> _WHAT THE TASK REQUIRES_: The entries that follow should be reproduced exactly, with no images carried over.

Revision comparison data

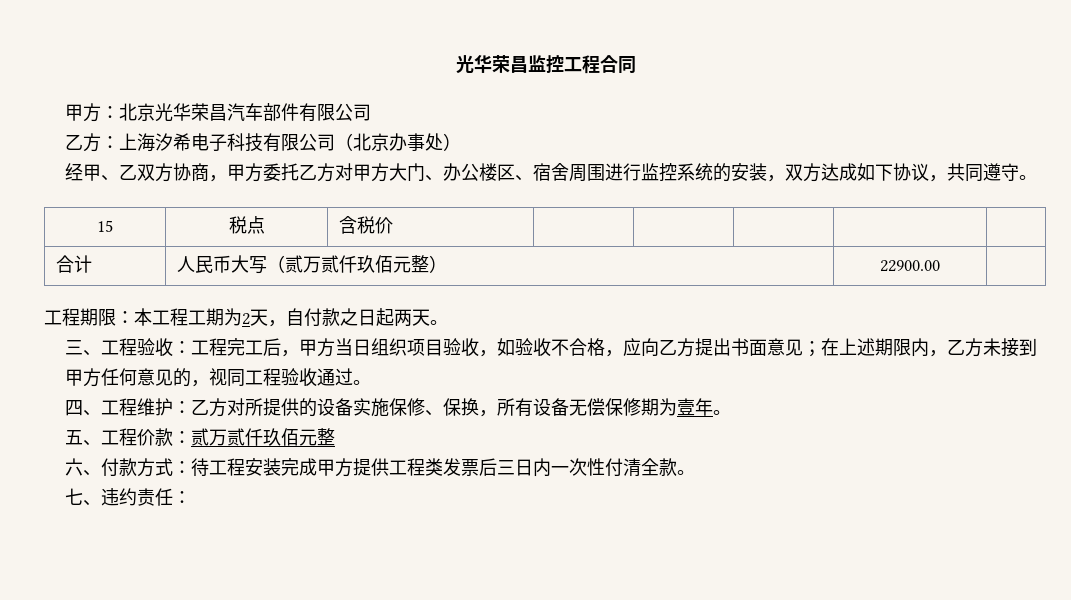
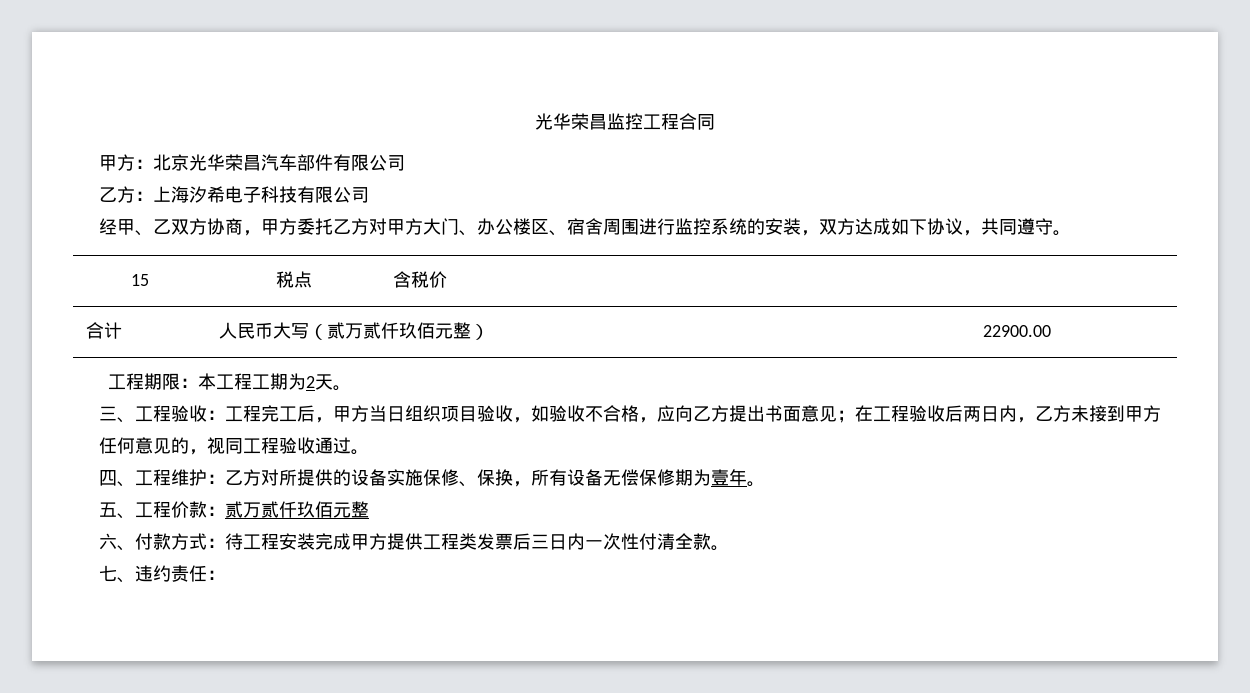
- 乙方：上海汐希电子科技有限公司（北京办事处）
+ 乙方：上海汐希电子科技有限公司
- 工程期限：本工程工期为2天，自付款之日起两天。
+ 工程期限：本工程工期为2天。
- 三、工程验收：工程完工后，甲方当日组织项目验收，如验收不合格，应向乙方提出书面意见；在上述期限内，乙方未接到甲方任何意见的，视同工程验收通过。
+ 三、工程验收：工程完工后，甲方当日组织项目验收，如验收不合格，应向乙方提出书面意见；在工程验收后两日内，乙方未接到甲方任何意见的，视同工程验收通过。

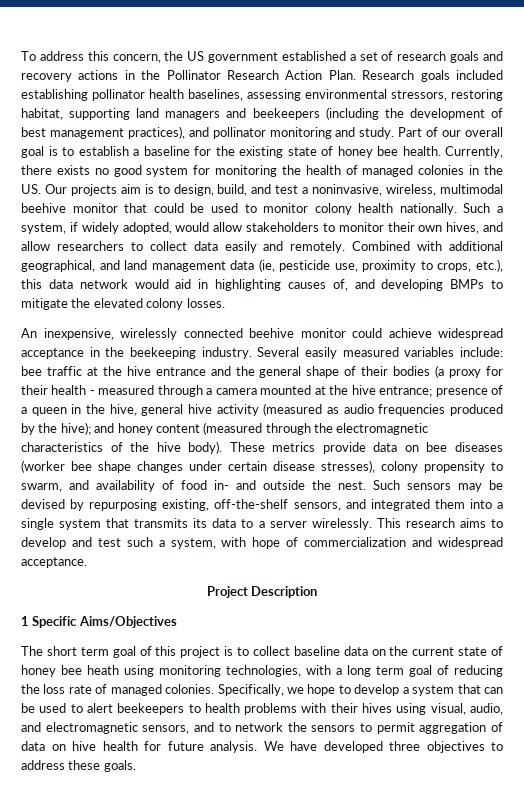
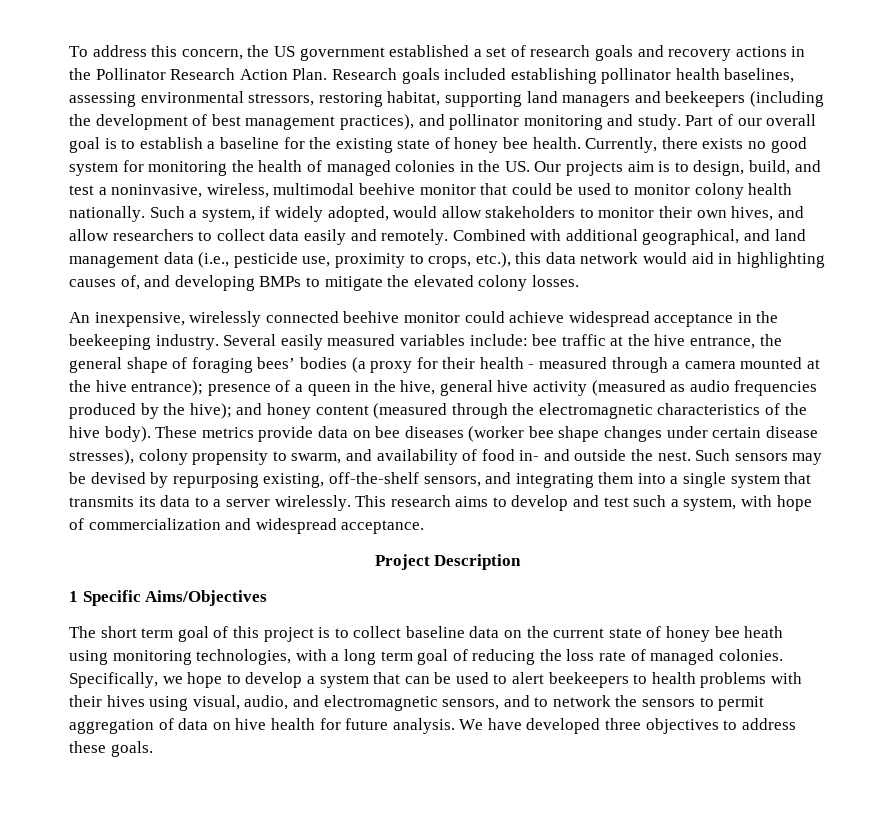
- Combined with additional geographical, and land management data (ie, pesticide use, proximity to crops, etc.), this data network would aid in highlighting causes of, and developing BMPs to mitigate the elevated colony losses.
+ Combined with additional geographical, and land management data (i.e., pesticide use, proximity to crops, etc.), this data network would aid in highlighting causes of, and developing BMPs to mitigate the elevated colony losses.
- Several easily measured variables include: bee traffic at the hive entrance and the general shape of their bodies (a proxy for their health - measured through a camera mounted at the hive entrance; presence of a queen in the hive, general hive activity (measured as audio frequencies produced by the hive); and honey content (measured through the electromagnetic characteristics of the hive body).
+ Several easily measured variables include: bee traffic at the hive entrance, the general shape of foraging bees’ bodies (a proxy for their health - measured through a camera mounted at the hive entrance); presence of a queen in the hive, general hive activity (measured as audio frequencies produced by the hive); and honey content (measured through the electromagnetic characteristics of the hive body).
- Such sensors may be devised by repurposing existing, off-the-shelf sensors, and integrated them into a single system that transmits its data to a server wirelessly.
+ Such sensors may be devised by repurposing existing, off-the-shelf sensors, and integrating them into a single system that transmits its data to a server wirelessly.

> _THE COMPLETED TASK_:
- 乙方：上海汐希电子科技有限公司（北京办事处）
+ 乙方：上海汐希电子科技有限公司
- 工程期限：本工程工期为2天，自付款之日起两天。
+ 工程期限：本工程工期为2天。
- 三、工程验收：工程完工后，甲方当日组织项目验收，如验收不合格，应向乙方提出书面意见；在上述期限内，乙方未接到甲方任何意见的，视同工程验收通过。
+ 三、工程验收：工程完工后，甲方当日组织项目验收，如验收不合格，应向乙方提出书面意见；在工程验收后两日内，乙方未接到甲方任何意见的，视同工程验收通过。

- Combined with additional geographical, and land management data (ie, pesticide use, proximity to crops, etc.), this data network would aid in highlighting causes of, and developing BMPs to mitigate the elevated colony losses.
+ Combined with additional geographical, and land management data (i.e., pesticide use, proximity to crops, etc.), this data network would aid in highlighting causes of, and developing BMPs to mitigate the elevated colony losses.
- Several easily measured variables include: bee traffic at the hive entrance and the general shape of their bodies (a proxy for their health - measured through a camera mounted at the hive entrance; presence of a queen in the hive, general hive activity (measured as audio frequencies produced by the hive); and honey content (measured through the electromagnetic characteristics of the hive body).
+ Several easily measured variables include: bee traffic at the hive entrance, the general shape of foraging bees’ bodies (a proxy for their health - measured through a camera mounted at the hive entrance); presence of a queen in the hive, general hive activity (measured as audio frequencies produced by the hive); and honey content (measured through the electromagnetic characteristics of the hive body).
- Such sensors may be devised by repurposing existing, off-the-shelf sensors, and integrated them into a single system that transmits its data to a server wirelessly.
+ Such sensors may be devised by repurposing existing, off-the-shelf sensors, and integrating them into a single system that transmits its data to a server wirelessly.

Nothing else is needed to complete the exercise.